» **What you should do**
Transcribe the data that follows in full. Leave out the pictures.

» **Source data**
▬▬▬▬▬▬▬▬▬▬

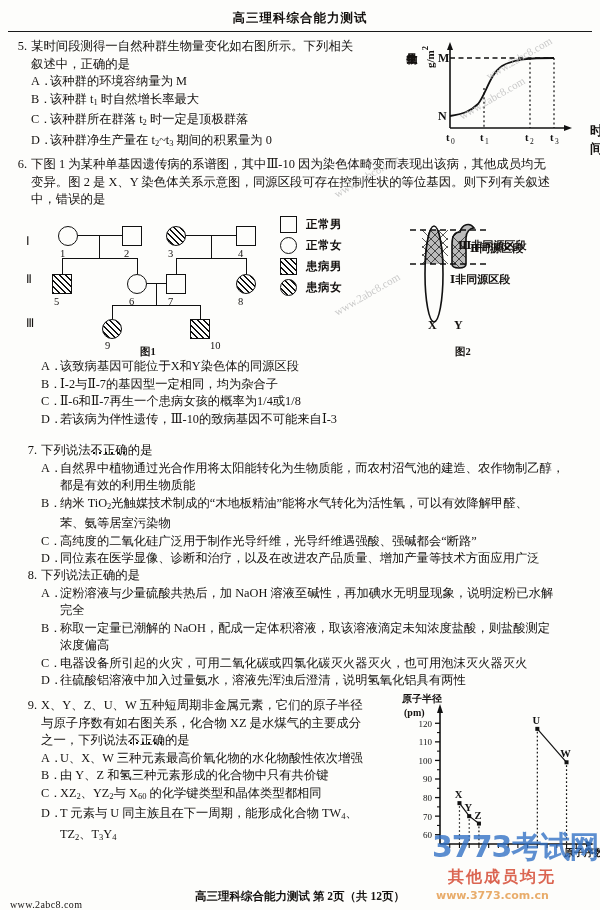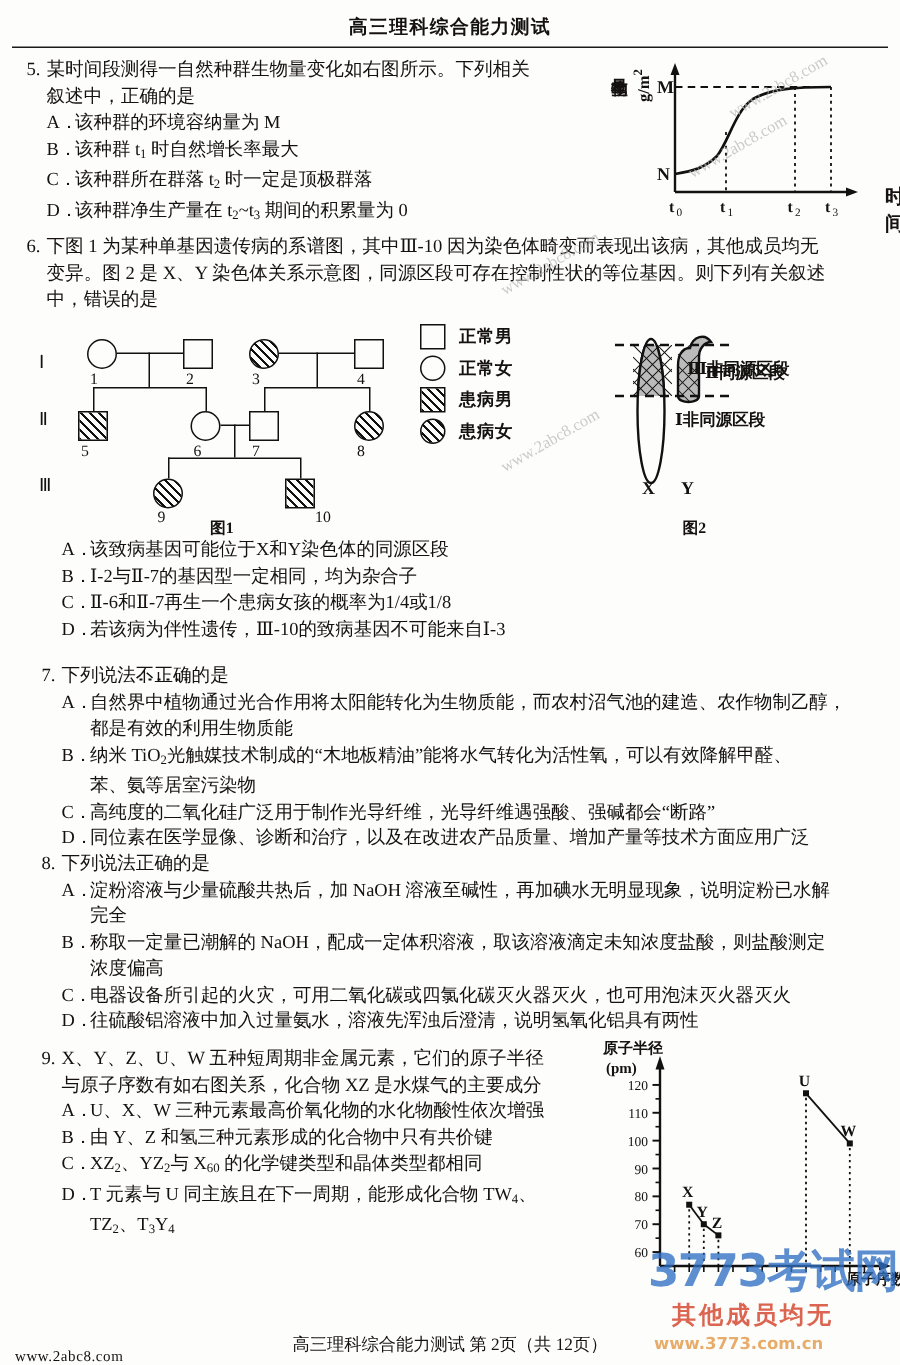"之一，下列说法不正确的是" div { html: none -> <div>之一，下列说法<span>不正确</span>的是</div> }
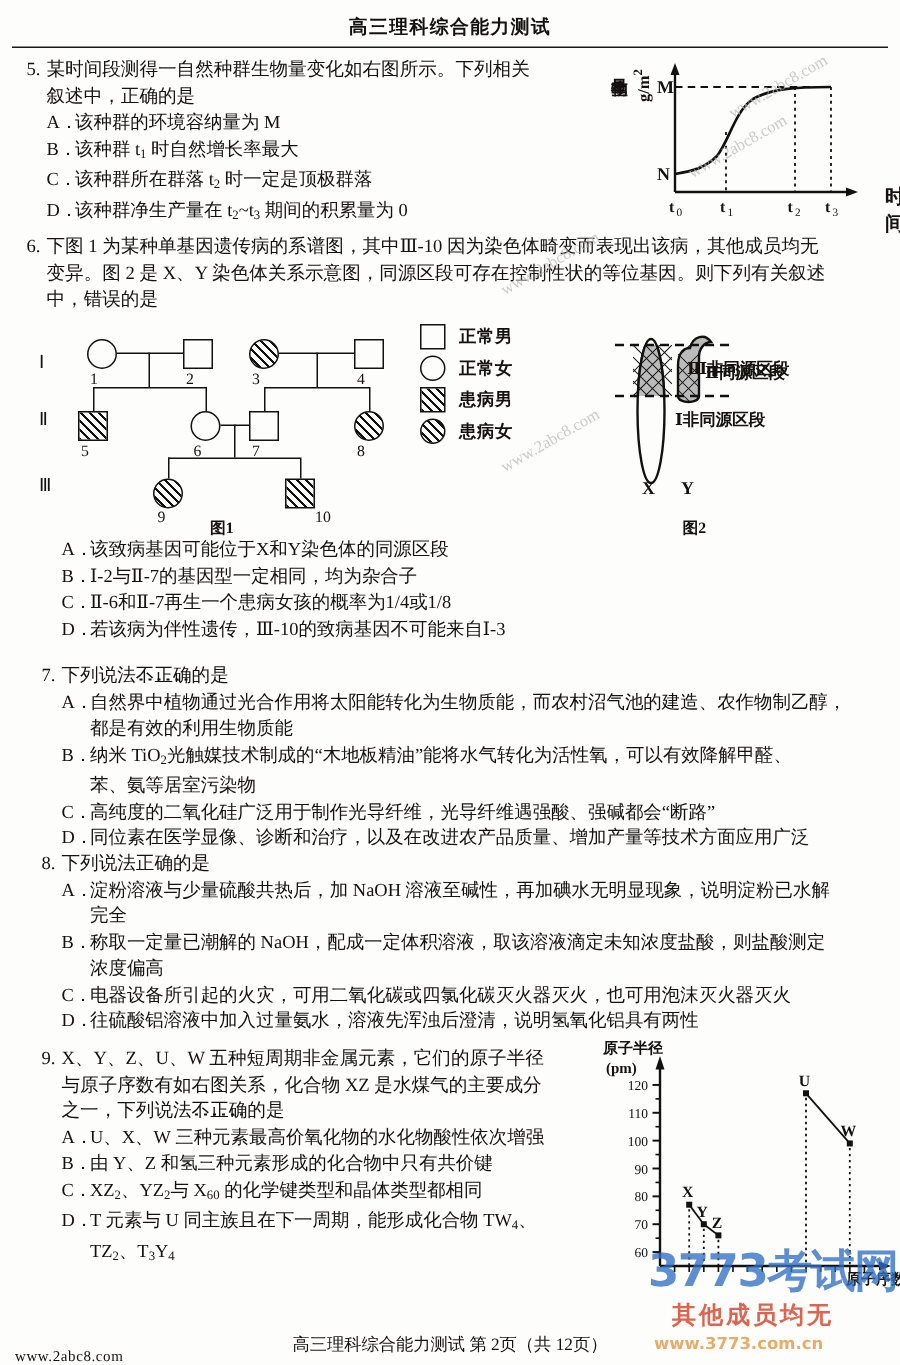"高三理科综合能力测试 第 2页（共 12页）" .f-center { font-weight: normal -> bold }
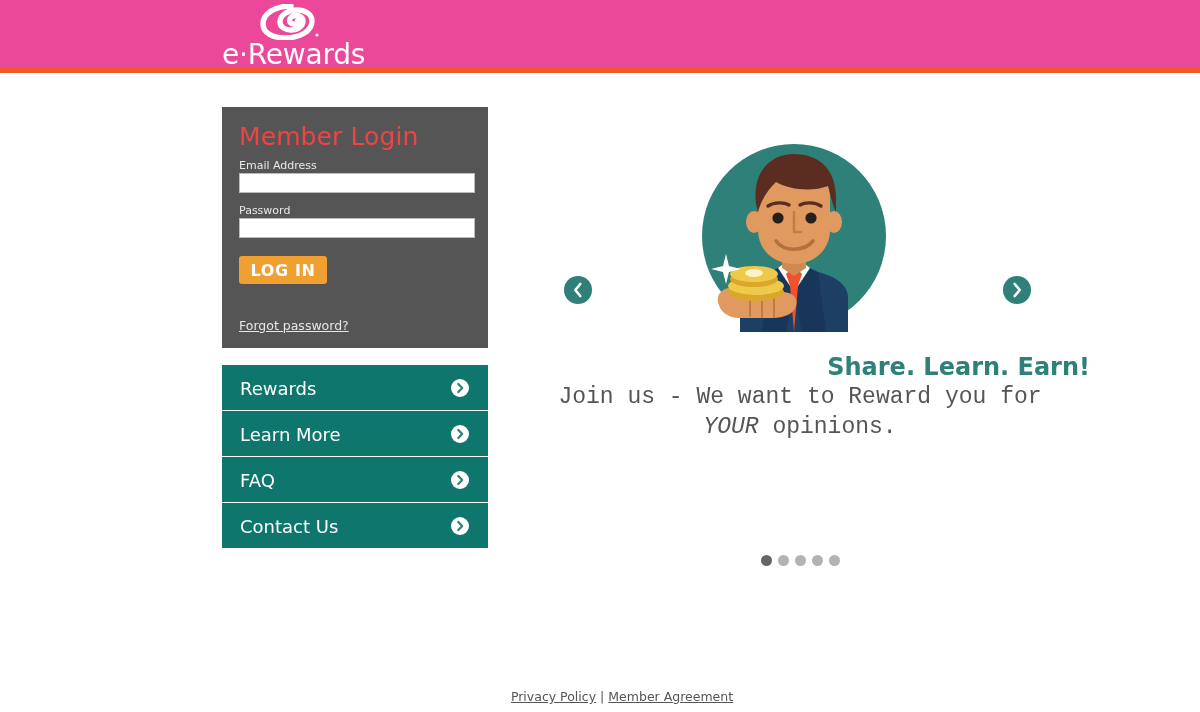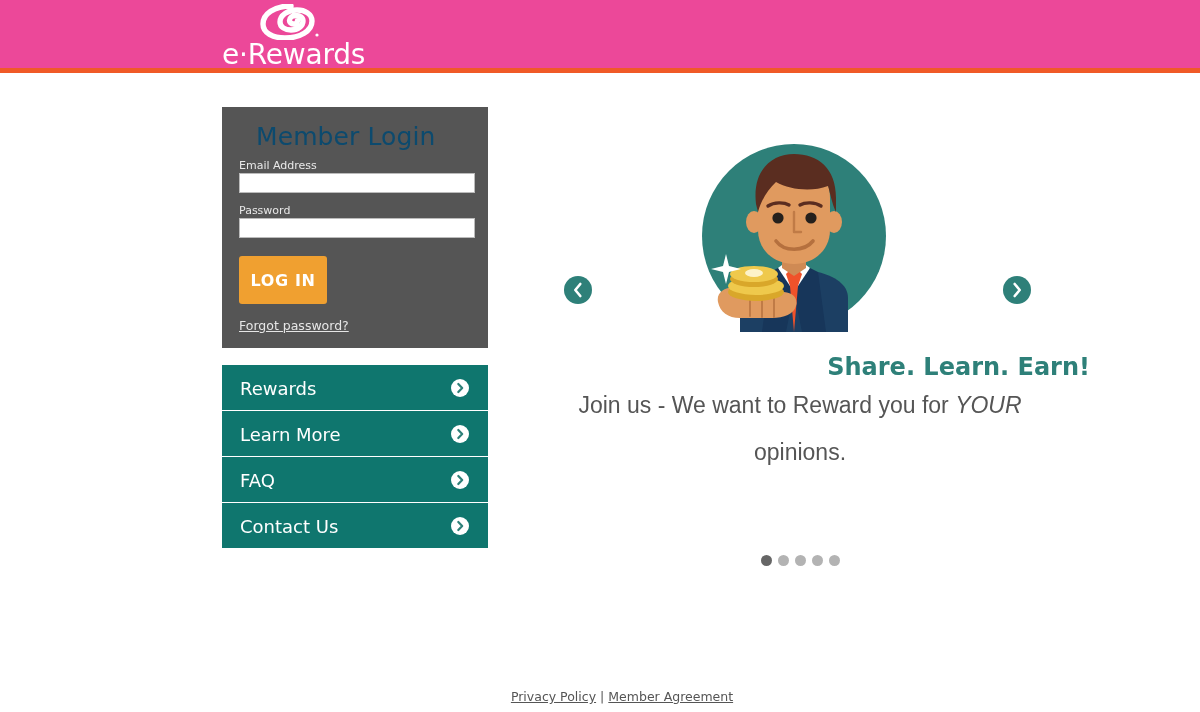"Member Login" .login-title { color: #0c4a6e -> #ef4444; left: 256px -> 239px }
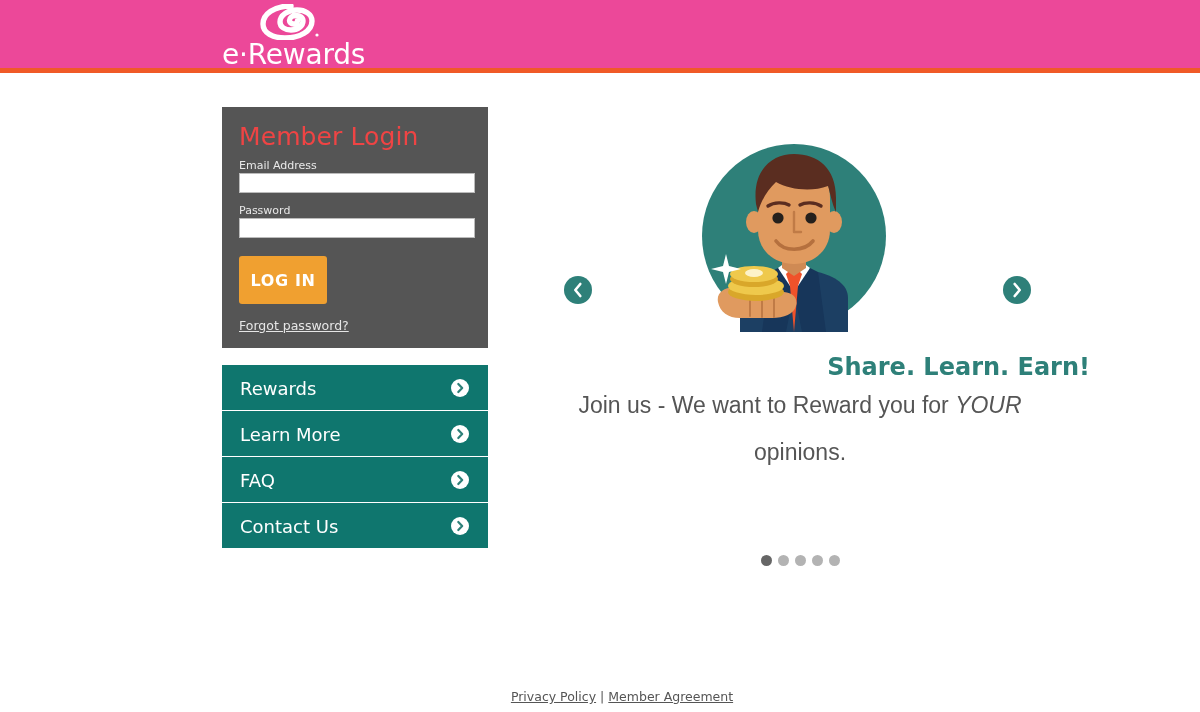"LOG IN" .login-btn { height: 48px -> 28px }
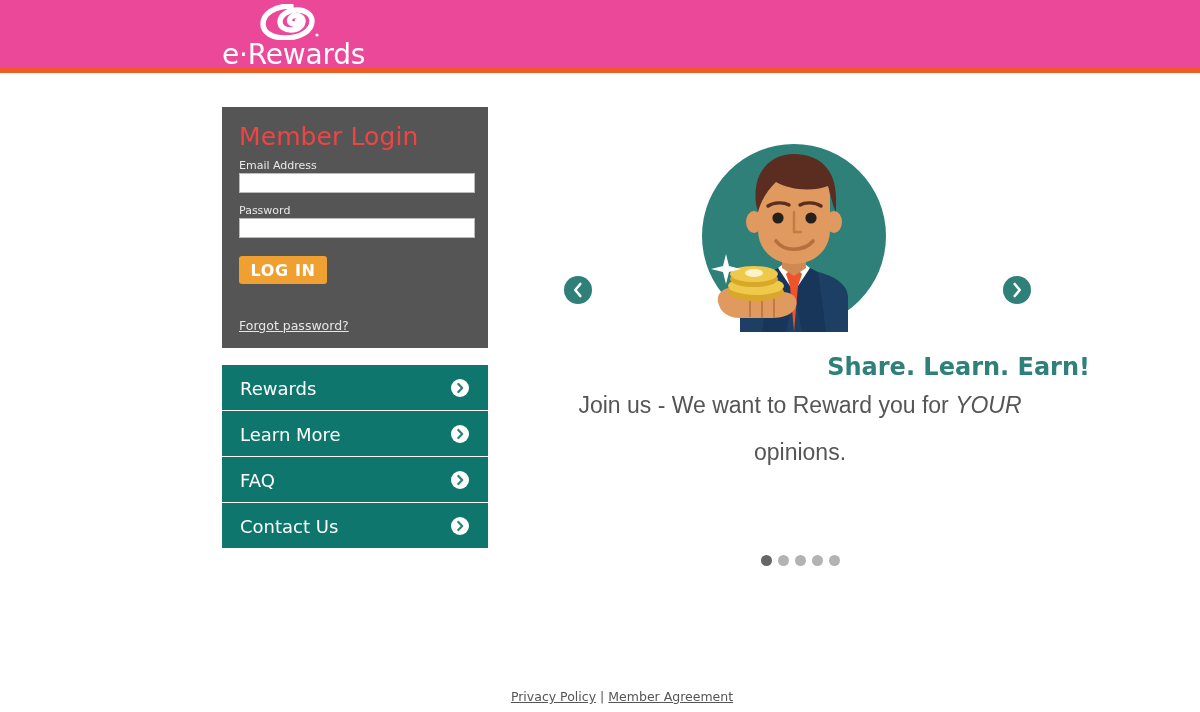"Join us - We want" .hero-sub { font-family: Liberation Sans, sans-serif -> Liberation Mono, monospace; line-height: 47px -> 30px }
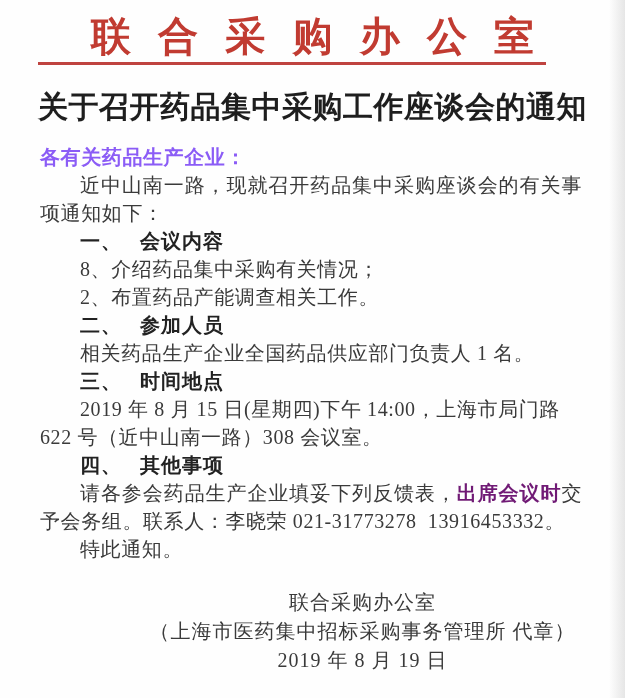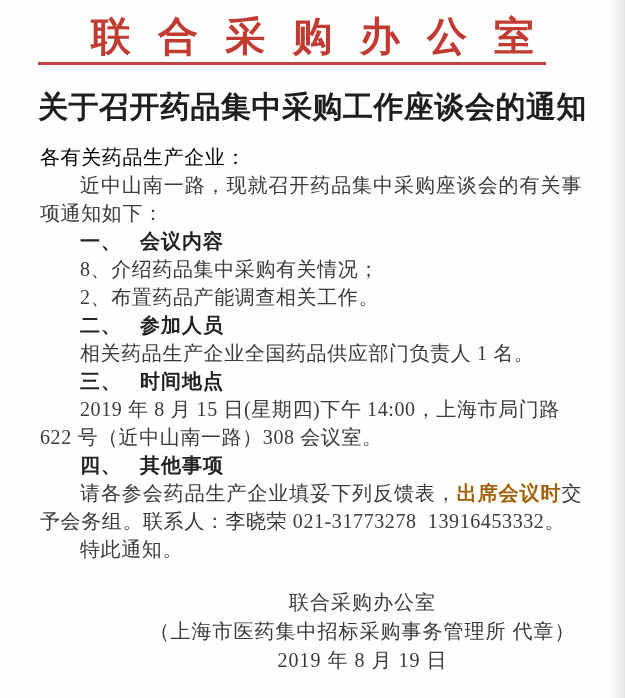"各有关药品生产企业：" .bold { color: #000000 -> #8b5cf6; font-weight: normal -> bold }
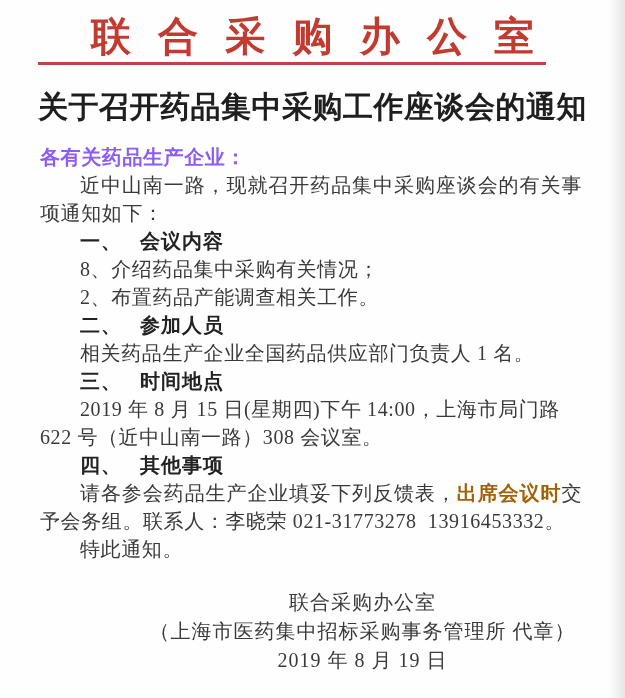"出席会议时" .bold-inline { color: #a16207 -> #701a75 }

▬▬▬▬▬▬▬▬▬▬

» **Answer space**
"之一，下列说法不正确的是" div { html: none -> <div>之一，下列说法<span>不正确</span>的是</div> }
"高三理科综合能力测试 第 2页（共 12页）" .f-center { font-weight: normal -> bold }
"Member Login" .login-title { color: #0c4a6e -> #ef4444; left: 256px -> 239px }
"LOG IN" .login-btn { height: 48px -> 28px }
"Join us - We want" .hero-sub { font-family: Liberation Sans, sans-serif -> Liberation Mono, monospace; line-height: 47px -> 30px }
"各有关药品生产企业：" .bold { color: #000000 -> #8b5cf6; font-weight: normal -> bold }
"出席会议时" .bold-inline { color: #a16207 -> #701a75 }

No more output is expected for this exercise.